Un policier tué à Avignon dans une opération antidrogue

« Tout est mis en oeuvre pour que cet acte odieux ne reste pas impuni », a souligné le chef du gouvernement Jean Castex, qui a annoncé la nouvelle sur Twitter.

Selon un communiqué de Gérald Darmanin, le ministre de l’Intérieur, attendu sur place dans la nuit, le policier décédé et son équipage avaient été requis vers 18H30 « pour un attroupement sur la voie publique autour d’un point de deal ».

A leur arrivée sur les lieux, l’équipage aurait décidé de contrôler le groupe de personnes présentes sur place et c’est au cours de cette intervention que l’un des individus aurait fait feu « à plusieurs reprises » sur le fonctionnaire de police. Les autres policiers présents ont riposté, sans pouvoir interpeller l’auteur des tirs qui serait parvenu à prendre la fuite –« en trottinette », a précisé une source policière.

Les policiers « étaient en civil avec des brassards police sur un lieu très sensible en matière de stup' », a aussi précisé à l’AFP le délégué syndical Unité SGP-Police Grand Sud Bruno Bartocetti: « Ils ont vu un individu prendre la fuite à l’arrivée de la police et l’ont pris en chasse quand il a sorti son arme et a visé un des policiers à l’abdomen et au coeur ».

Malgré l’intervention de ses collègues et des équipes de sapeurs-pompiers, la victime, un homme de 36 ans pacsé et père de deux enfants, membre de la brigade d’intervention de la circonscription interdépartementale de sécurité publique du Vaucluse-Gard, est décédé des suite de ses blessures, précise le communiqué de M. Darmanin, qui a évoqué « un terrible drame ».

Sur Twitter, le syndicat Unité SGP Police a estimé que leur collègue avait été « lâchement abattu en intervention ». « Rien ne justifie une telle barbarie », s’est aussi insurgé le syndicat Synergie Officiers.

Tout récemment, mi-avril, lors d’une intervention baptisée « coca84 », sept Vauclusiens avaient été interpellés pour trafic de stupéfiants par la brigade de recherche de la gendarmerie d’Avignon. Quelque 37 armes et de nombreuses munitions de divers calibres avaient été récupérées à cette occasion.

Le Vaucluse, qui est l’un des dix départements les plus pauvres de France, a connu une hausse du trafic de drogue ces dernières années, selon des responsables policiers et judiciaires interrogés récemment par l’AFP.

 « Héros du quotidien »

En début d’année, Eric Arella, patron de la direction de la zone sud de la police judiciaire, avait ainsi confirmé que le ressort de la PJ de Montpellier, qui couvre la zone de Perpignan à Nîmes, avait connu une très forte croissance de ses saisines criminelles ces dernières années, notamment pour des assassinats et des règlements de comptes. Les villes de Nîmes, Montpellier, Perpignan et Avignon étaient particulièrement concernées par cette inflation.

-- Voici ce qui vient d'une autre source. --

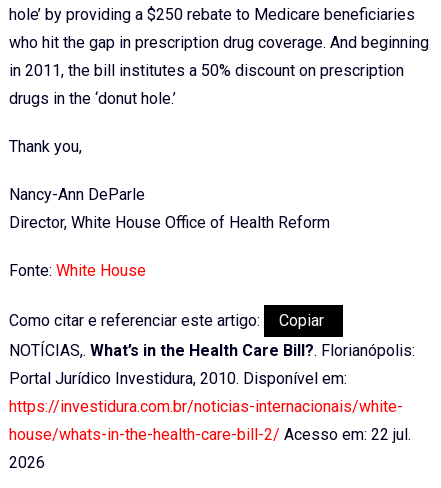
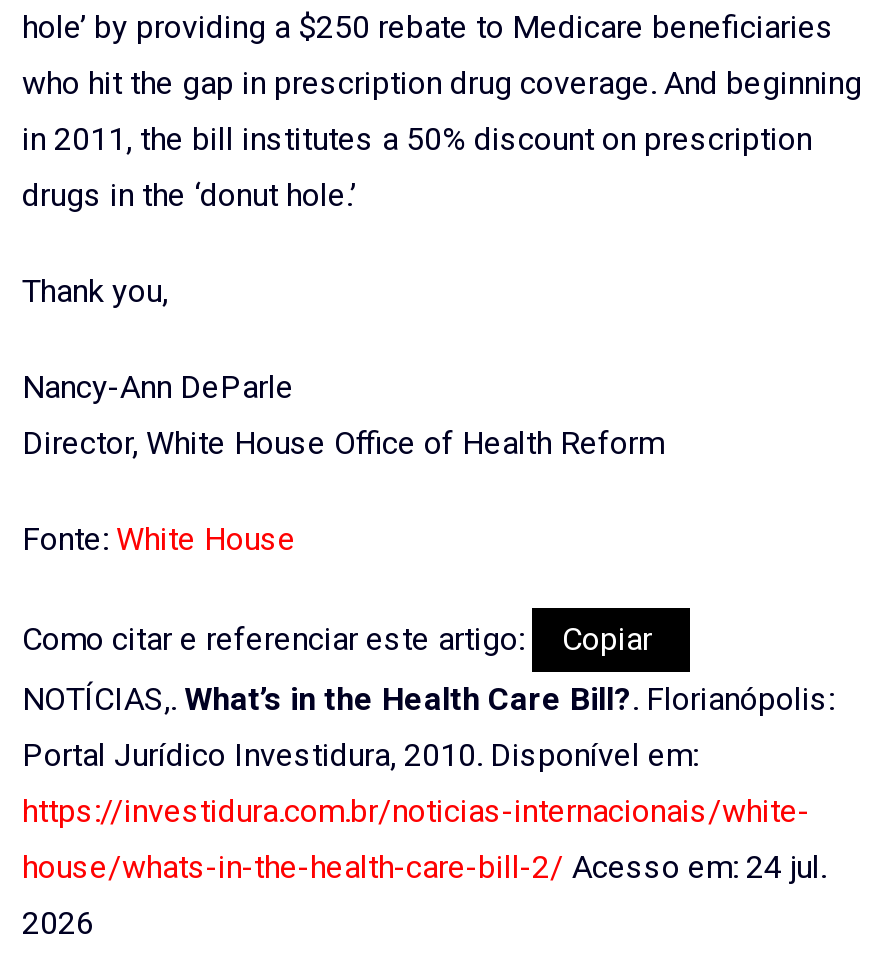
[9,426,411,444] house/whats-in-the-health-care-bill-2/ Acesso em: 22 jul. -> [22,849,826,887] house/whats-in-the-health-care-bill-2/ Acesso em: 24 jul.

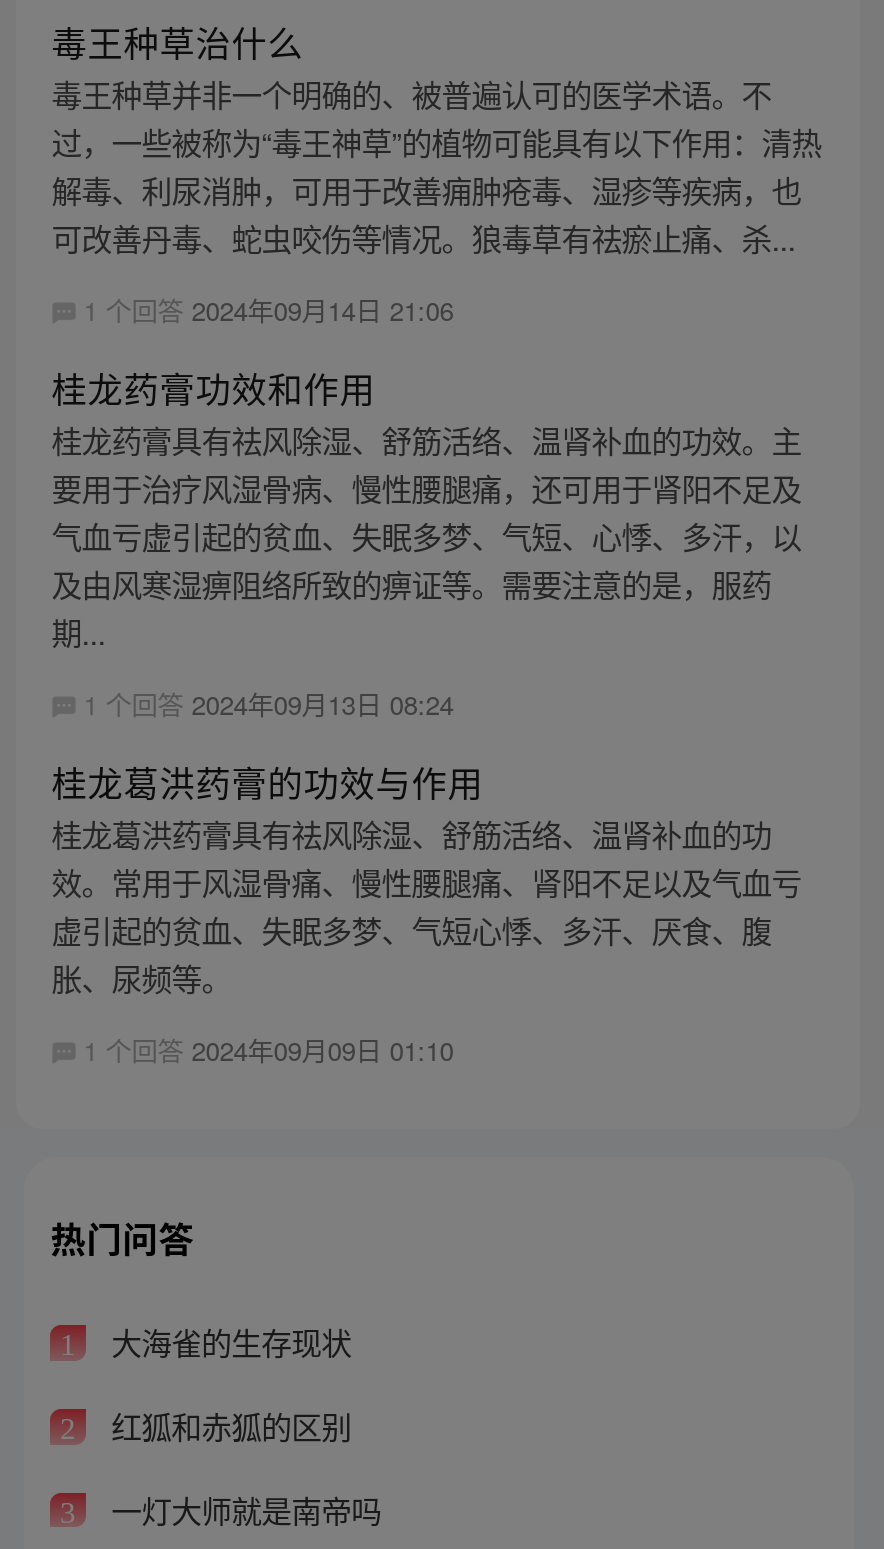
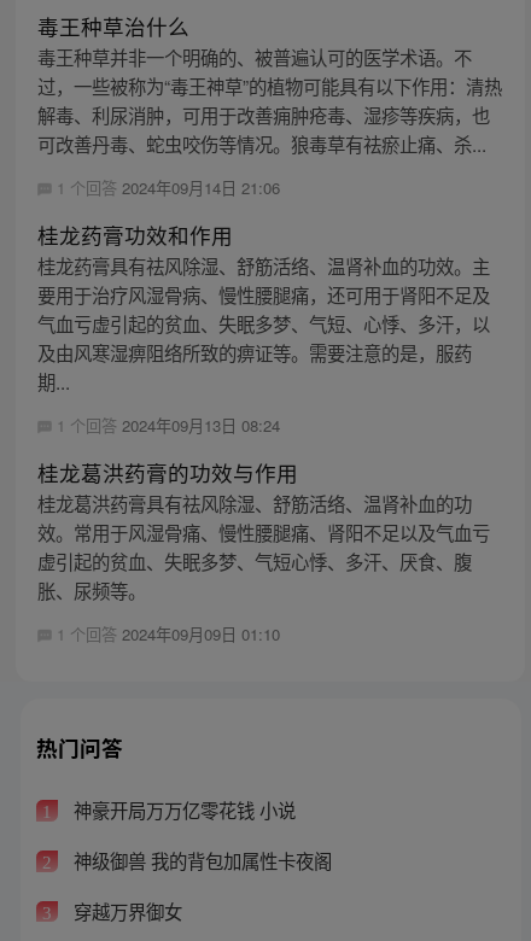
[103,1320,351,1364] 大海雀的生存现状 -> [68,797,295,823] 神豪开局万万亿零花钱 小说
[103,1403,351,1447] 红狐和赤狐的区别 -> [68,847,331,874] 神级御兽 我的背包加属性卡夜阁
[103,1486,381,1530] 一灯大师就是南帝吗 -> [68,897,182,924] 穿越万界御女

La mort de ce policier mercredi survient dans un contxte marqué pour les forces de l’ordre par le traumatisme de l’assassinat djihadiste de Stéphanie Monfermé, une fonctionnaire de police tuée à coups de couteau dans le commissariat de Rambouillet il y a une dizaine de jours à peine.

Il intervient aussi alors que l’exécutif a ces derniers mois érigé la sécurité au premier rang de ses priorités, à un an de l’élection présidentielle. Dans un entretien accordé au Figaro Emmanuel Macron a récemment fait de l’éradication des trafics de stupéfiants « la mère des batailles ».

La droite et le RN dénoncent pour leur part « l’échec total » du gouvernement en matière de sécurité, selon le mot du candidat ex-LR à la présidentielle Xavier Bertrand.

Dans ce contexte, le meurtre de mercredi a suscité des réactions d’indignation dans la classe politique, en particulier à droite et à l’extrême-droite: Xavier Bertrand a salué un « héros du quotidien, qui a défendu ses valeurs jusqu’au sacrifice suprême », appelant à ce que le « criminel (soit) puni avec la plus grande sévérité ».

« Je suis en colère et plus que jamais avec notre @PoliceNationale et leurs familles. Il est urgent que l’État les protège », a aussi réagi mercredi la patronne du Rassemblement national Marine Le Pen.

Selon une étude de l’institut Elabe publiée le mois dernier, les électeurs français citent l’emploi à 31%, le pouvoir d’achat (31%) et la sécurité (30%) comme les thèmes qui compteront le plus dans leur choix en 2022.